Seraph shook her head at him. “No grass pads ribs so quickly.”

“Where do you think the power that you’ve been feeding into the forest goes?” He laughed, again. “Before the first of Rederni’s Bards was born here, I was little more than a very old stag who wandered about. But a Bard is a very powerful thing, if subtle. There may be more than one reason that the Travelers never stay long in one place.”

Seraph stared at him. Of course Tier wasn’t the only Bard born to the Rederni, not with the way music flowed through them like blood.

“You feed off magic?” she said, setting aside the question of more Ordered solsenti.

“Did I say that?” asked the horse. “I would never lie to you, Raven. I feed off the land only.” His eyes lit with wicked laughter at her huff of frustration. “Careful, Raven. Anger and magic are a volatile combination.

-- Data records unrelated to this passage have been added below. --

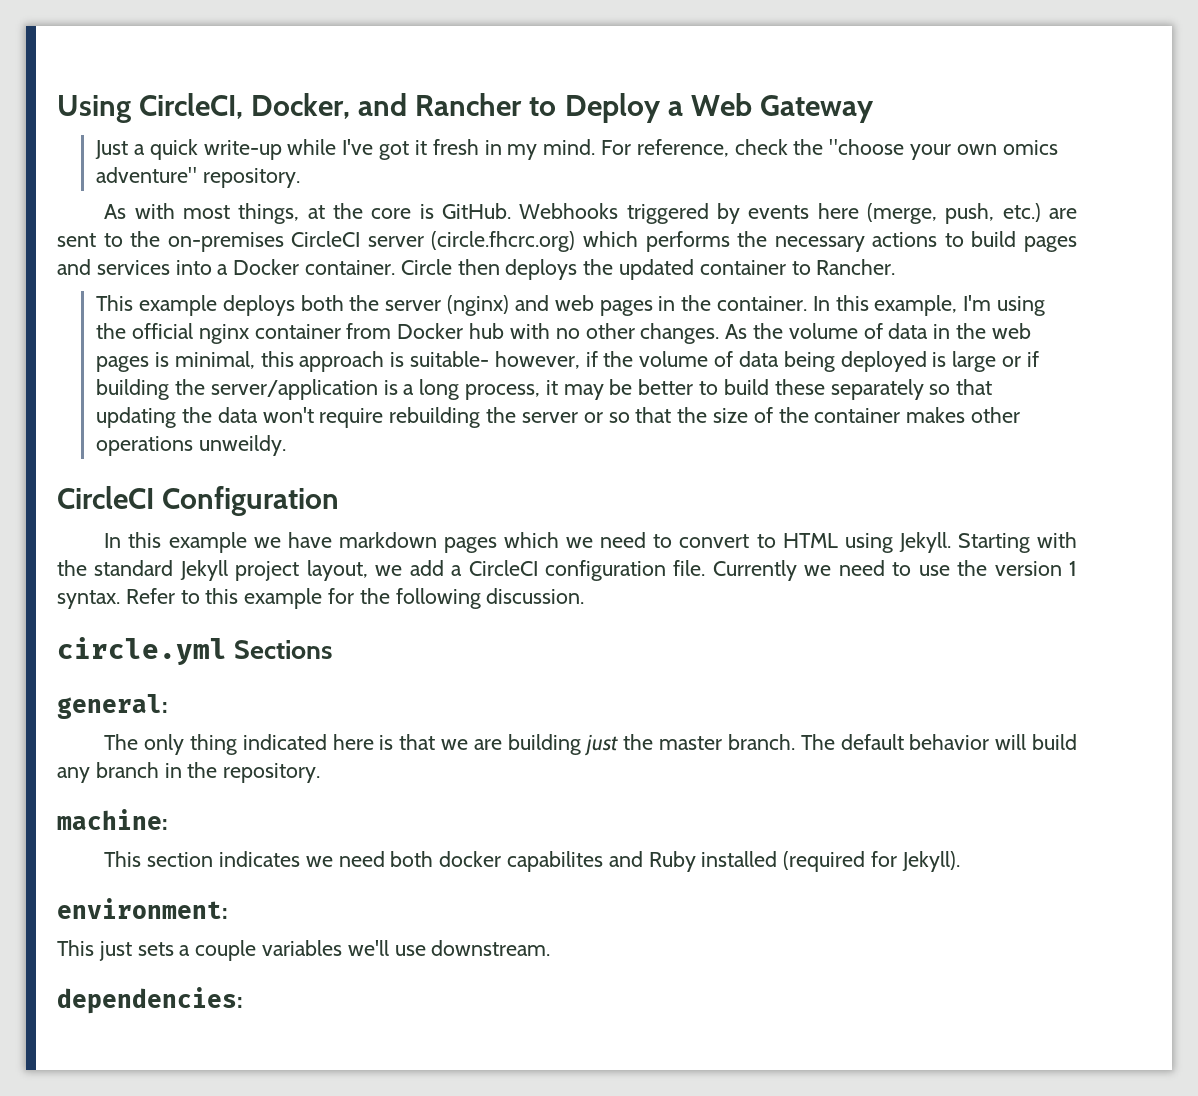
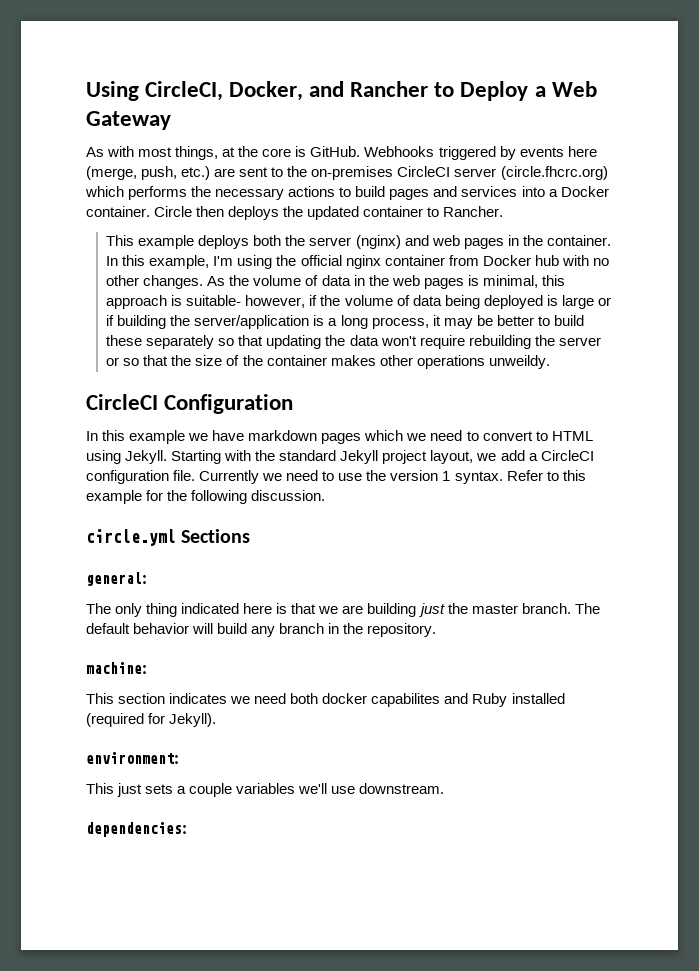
- Just a quick write-up while I've got it fresh in my mind. For reference, check the "choose your own omics adventure" repository.

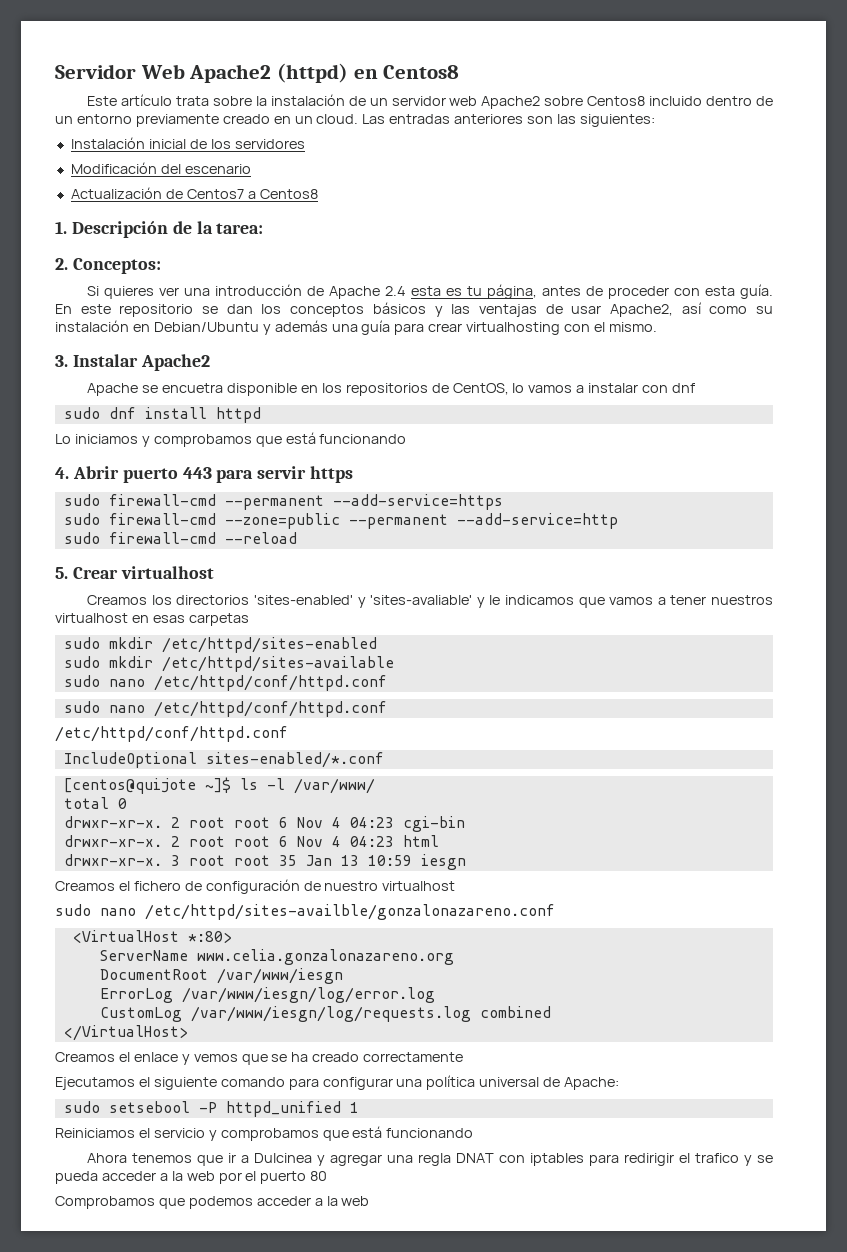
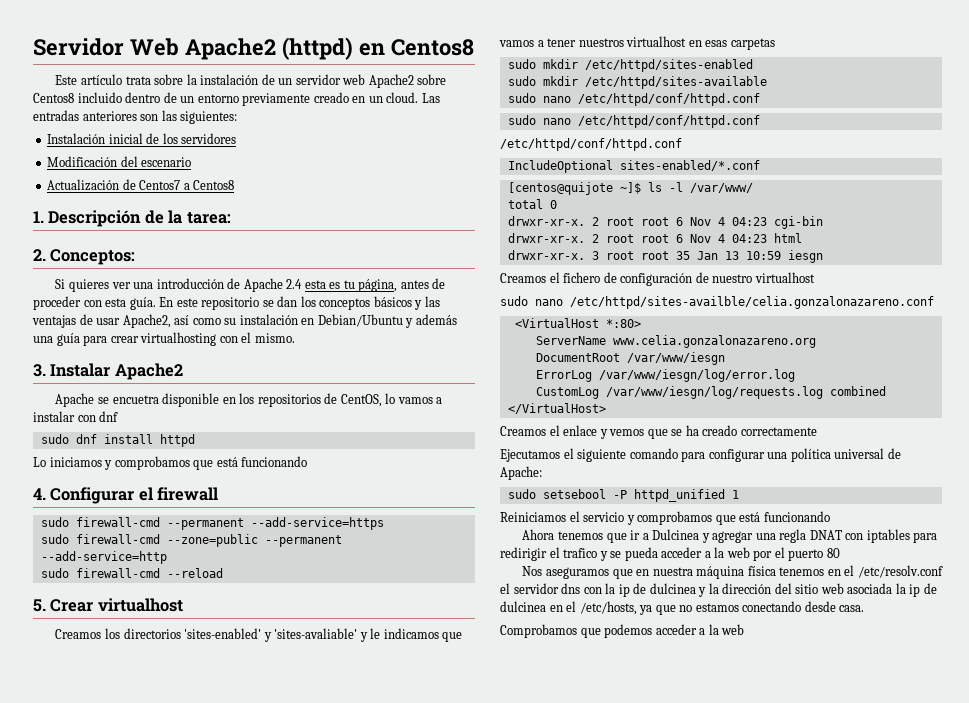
- 4. Abrir puerto 443 para servir https
+ 4. Configurar el firewall
- sudo nano /etc/httpd/sites-availble/gonzalonazareno.conf
+ sudo nano /etc/httpd/sites-availble/celia.gonzalonazareno.conf
+ Nos aseguramos que en nuestra máquina física tenemos en el /etc/resolv.conf el servidor dns con la ip de dulcinea y la dirección del sitio web asociada la ip de dulcinea en el /etc/hosts, ya que no estamos conectando desde casa.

I don’t understand it completely myself.”

“What do you understand?” she asked.

“Travelers have not come here in a long time,” he said. “Not since the Fall and seldom before that. Only when you came to live here with Tier did I notice there is something about the Orders that makes the land… more alive. It is not magic, not that I can tell. There.” He tossed his head. “I have told you as much as I know. The forest is my realm, and its secrets belong to me. Travelers belong to no gods and, I think, they have more secrets than most.”

He stayed with her until she completed the circle, then wandered away, swishing his tail in mild irritation at an impious bug.

Seraph staggered almost drunkenly to her feet, sympathizing with Tier, as her knees throbbed, and her back ached. She’d worn a hole in her pants, but that didn’t matter. Now that they were home she’d have to go back to wearing Rederni skirts.